We’ve decided to go ahead with the treatment.  The first one will be a week from Monday, the 25th.  Next Friday and the following Tuesday I’m scheduled for MRI’s in Morton, which will coincide with the start of Avastin so he can tell how it is working in the future.
The other thing helping make our decision is that my back pain has been getting worse, not better.  I took it pretty easy this week and still it did not subside.  It’s not unbearable, but just seems to be generally present.  A tightness and soreness in the center of my back is the best way to describe it.  Ibuprofen helps quite a bit, which I take once in a while.   In general I feel like I’m doing ok, but I’ll confess at times I’ve been more discouraged.  I haven’t had as much energy for tackling projects around the house, and that is discouraging to me.
Pray that I can keep up the good attitude I’ve had till now.  Pray that my back pain would be controllable.  We appreciate so much all of you that pray for us regularly.  As I said at the beginning, God gives us grace as we need it, so I know when I look to the future, there is no reason to worry or fear.  God will be there with us whatever we have to face.
One last encouraging note.  We went out for breakfast Friday morning in Morton.  When we went to pay, our meal had already been paid for.  There were two different people we saw there that we know, so I'm not sure who it was.  The waitress said "This happens all the time in Morton".  So to whomever it was - Thanks.  And by far this is not the only example of generosity that has been showed to us.  We appreciate it greatly.
Love,
Derek & Leann

Monday, June 11, 2012

Mtg this week with oncologist

Not a lot to say today, but just wanted to thank everyone for their prayers and ask that you pray this week for our meeting with the oncologist on Thursday afternoon.  I have been in more pain the last week in my back.  The last few days it is painful when I get up out of bed.  It's funny, the pain is not when I stand up, but about 5 seconds after and it only lasts a few seconds.  I've also been much more sleepy and less energetic.  I've been doing more physically since I don't really have any pain when lifting or working.  It seems like my back might be getting stronger as it relates to all the surgical areas.

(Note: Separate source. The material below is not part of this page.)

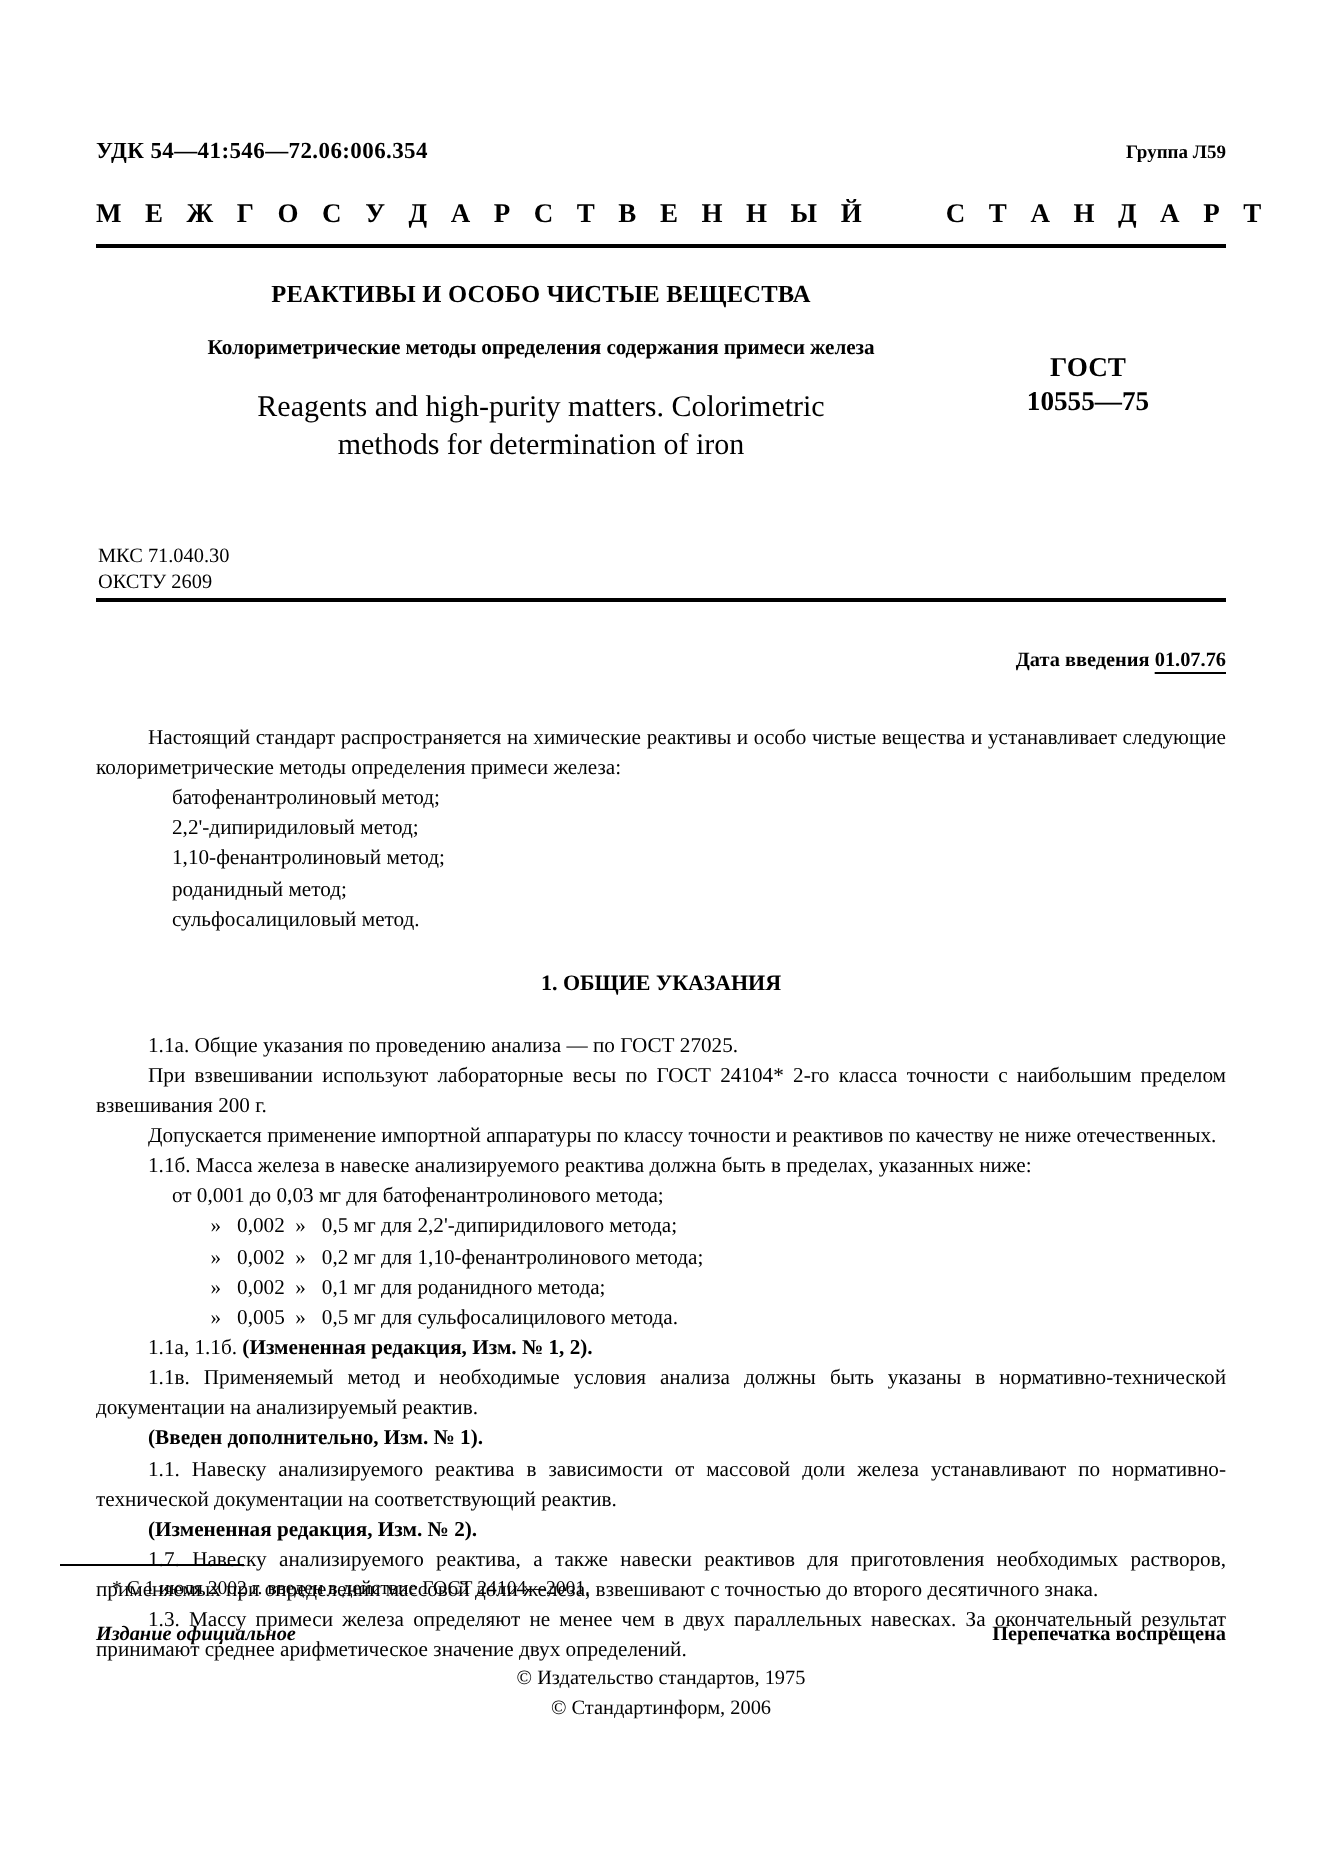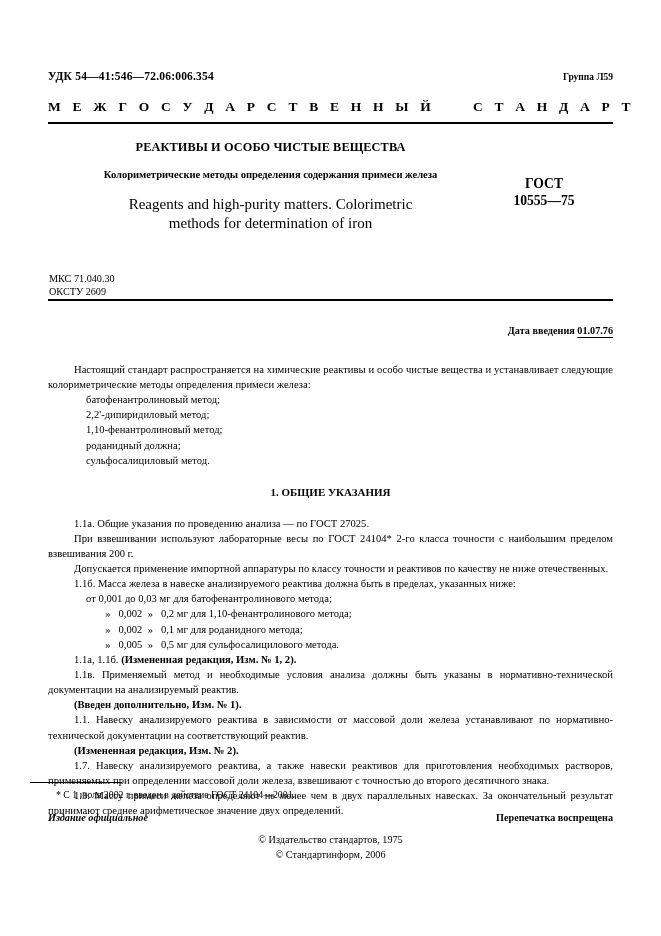"роданидный должна;" p.li { text: должна -> метод }
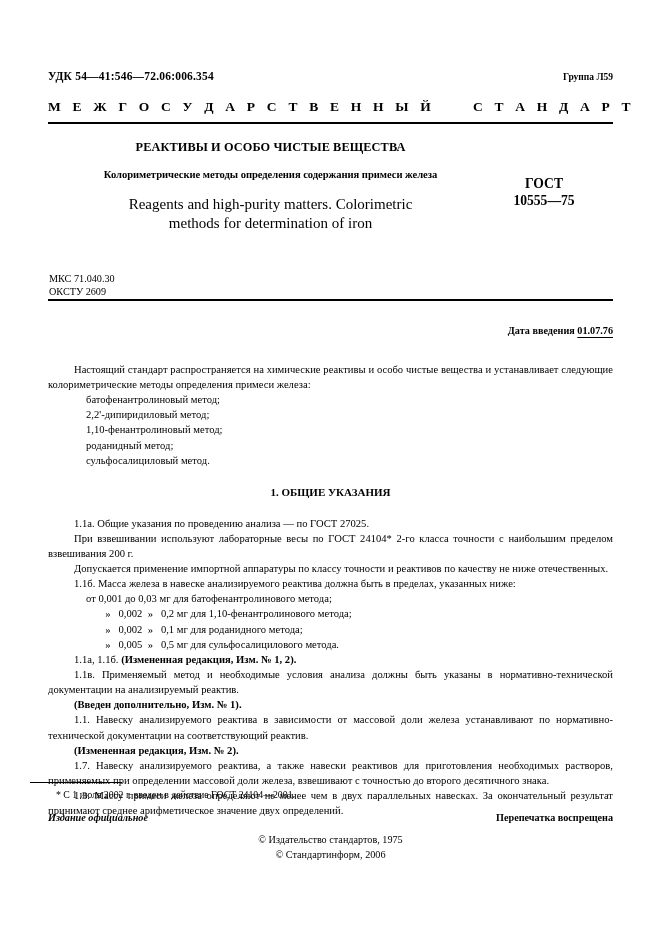"» 0,002 » 0,5 мг" p.li-dash { html: none -> <p> » 0,002 » 0,5 мг для 2,2'-дипиридилового метода;</p> }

Our plan for Thursday's meeting is to discuss our Dr's experience with Avastin, ask a lot of questions, and then pray for direction on what we should do.  If I knew the pain meant the tumor was growing, I'd probably be inclined to do the chemo, but it's still hard to know.  I guess I'm more concerned about my quality of life than the exact length.  I don't want to go through a lot of pain just to add a few weeks or months.

Thanks again for all your love and prayers.  We feel unworthy and thankful for all the support we feel.